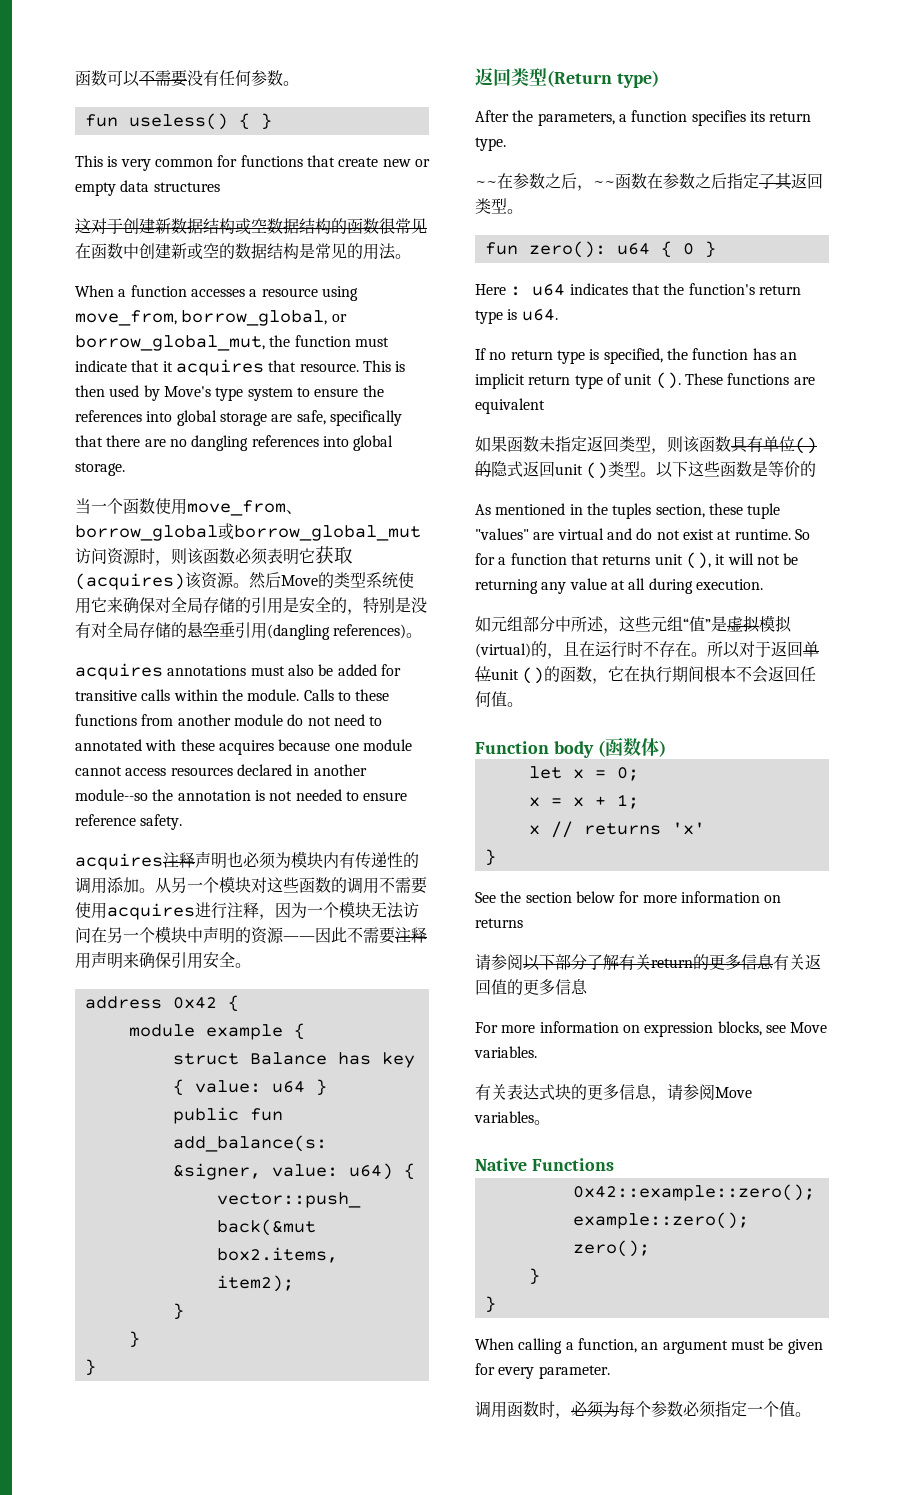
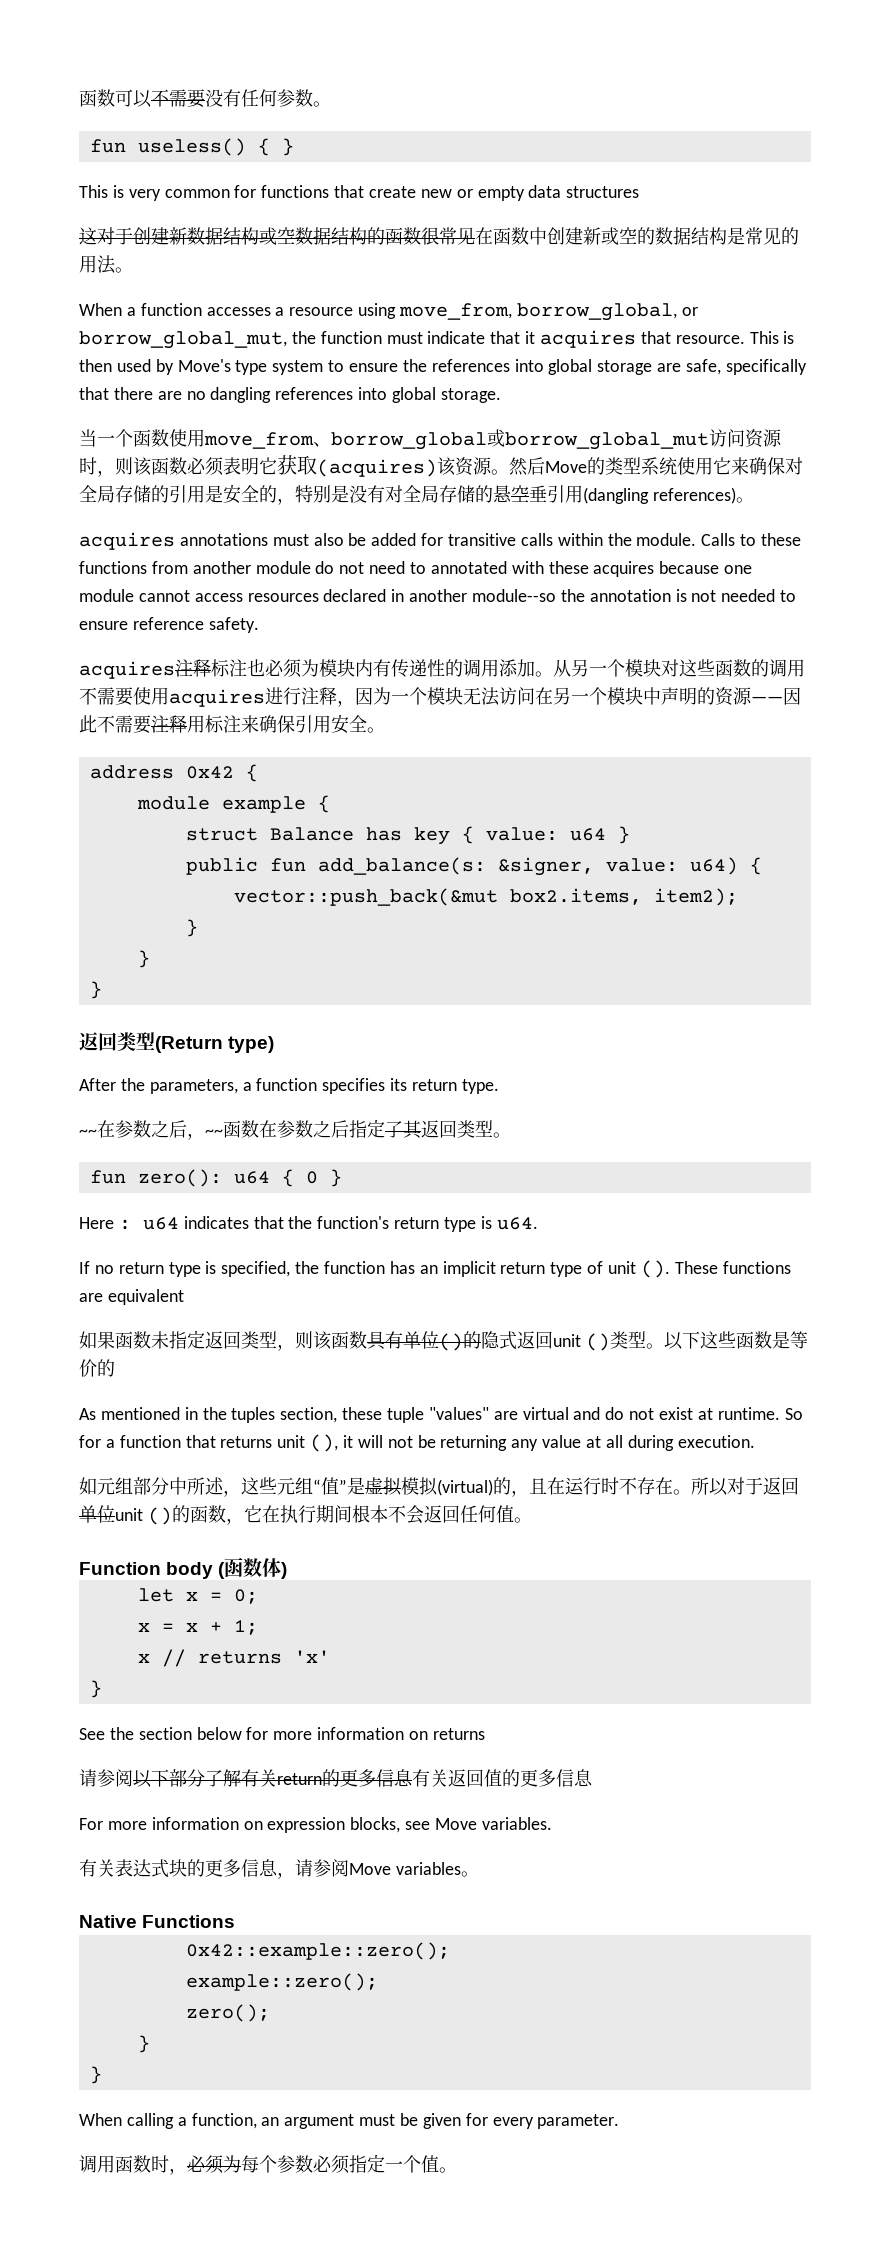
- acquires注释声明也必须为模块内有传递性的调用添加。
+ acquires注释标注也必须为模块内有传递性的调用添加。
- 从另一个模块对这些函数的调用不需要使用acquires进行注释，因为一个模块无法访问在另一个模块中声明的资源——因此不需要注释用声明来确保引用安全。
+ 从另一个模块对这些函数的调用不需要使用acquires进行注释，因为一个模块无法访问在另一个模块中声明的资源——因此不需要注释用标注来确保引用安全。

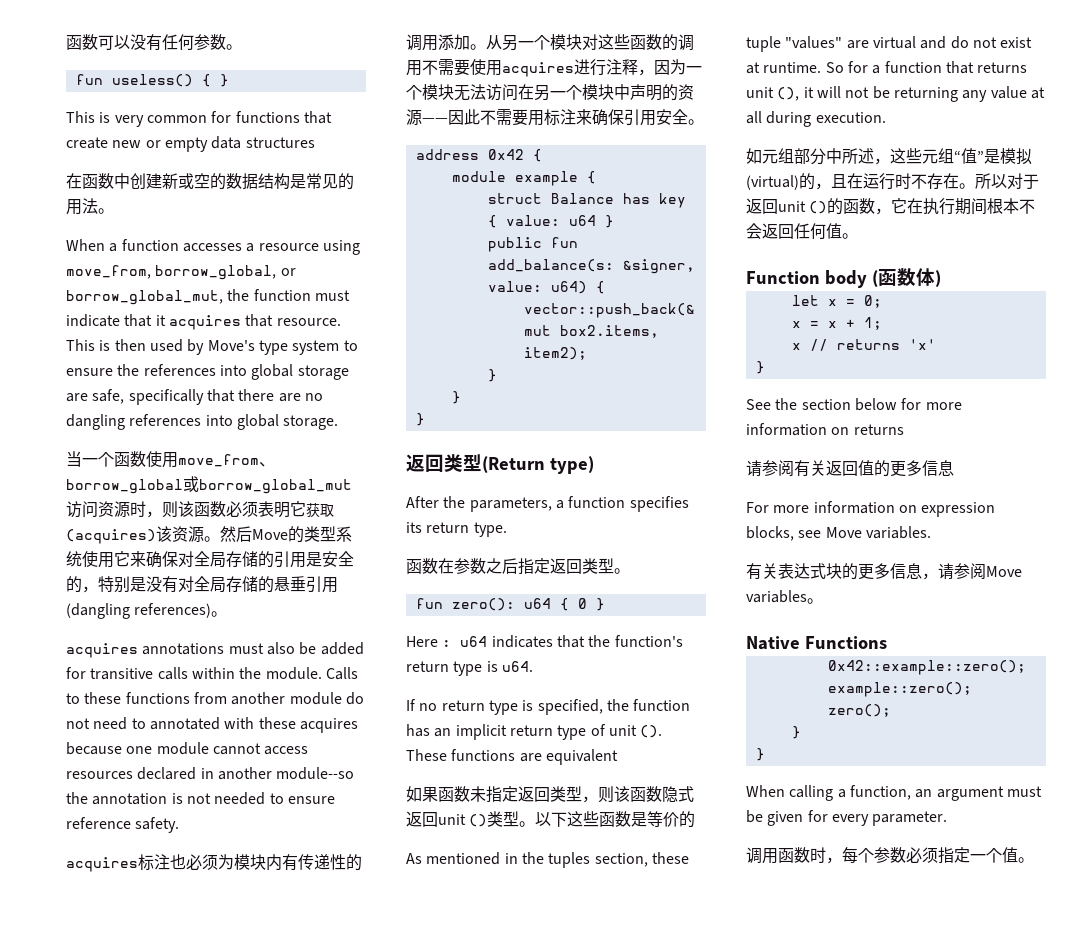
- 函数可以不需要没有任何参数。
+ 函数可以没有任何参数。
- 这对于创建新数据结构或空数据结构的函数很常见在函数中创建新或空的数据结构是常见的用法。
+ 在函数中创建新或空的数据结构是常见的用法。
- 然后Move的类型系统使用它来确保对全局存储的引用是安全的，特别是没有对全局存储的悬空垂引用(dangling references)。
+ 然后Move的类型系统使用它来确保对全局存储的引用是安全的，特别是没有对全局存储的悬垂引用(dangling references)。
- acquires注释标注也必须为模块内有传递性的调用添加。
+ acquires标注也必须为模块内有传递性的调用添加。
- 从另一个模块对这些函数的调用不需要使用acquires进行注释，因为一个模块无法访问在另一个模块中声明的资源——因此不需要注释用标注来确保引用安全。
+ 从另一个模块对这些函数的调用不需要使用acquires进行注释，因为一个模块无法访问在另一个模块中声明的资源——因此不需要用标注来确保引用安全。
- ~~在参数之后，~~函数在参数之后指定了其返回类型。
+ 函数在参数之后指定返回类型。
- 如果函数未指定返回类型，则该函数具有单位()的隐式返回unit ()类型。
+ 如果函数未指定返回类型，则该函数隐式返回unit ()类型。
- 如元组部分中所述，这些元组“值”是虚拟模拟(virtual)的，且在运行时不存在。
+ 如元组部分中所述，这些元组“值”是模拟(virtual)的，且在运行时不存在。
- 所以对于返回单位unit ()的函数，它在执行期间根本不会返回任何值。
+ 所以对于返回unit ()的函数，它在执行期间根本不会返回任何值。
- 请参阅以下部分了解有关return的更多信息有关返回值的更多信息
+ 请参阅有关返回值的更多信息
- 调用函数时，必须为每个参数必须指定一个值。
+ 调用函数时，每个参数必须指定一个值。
------------------------
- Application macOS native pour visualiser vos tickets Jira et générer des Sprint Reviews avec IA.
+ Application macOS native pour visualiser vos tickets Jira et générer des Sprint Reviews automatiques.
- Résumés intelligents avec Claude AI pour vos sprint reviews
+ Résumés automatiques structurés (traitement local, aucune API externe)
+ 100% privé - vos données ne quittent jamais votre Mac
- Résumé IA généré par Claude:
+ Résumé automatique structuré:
------------------------
#### [EXERCISE]
What is the number of lines in these records that contain "因此不需要注释用标注来确保引用安全"? Reply with the number only.

#### [RESULT FOR THIS TASK]
2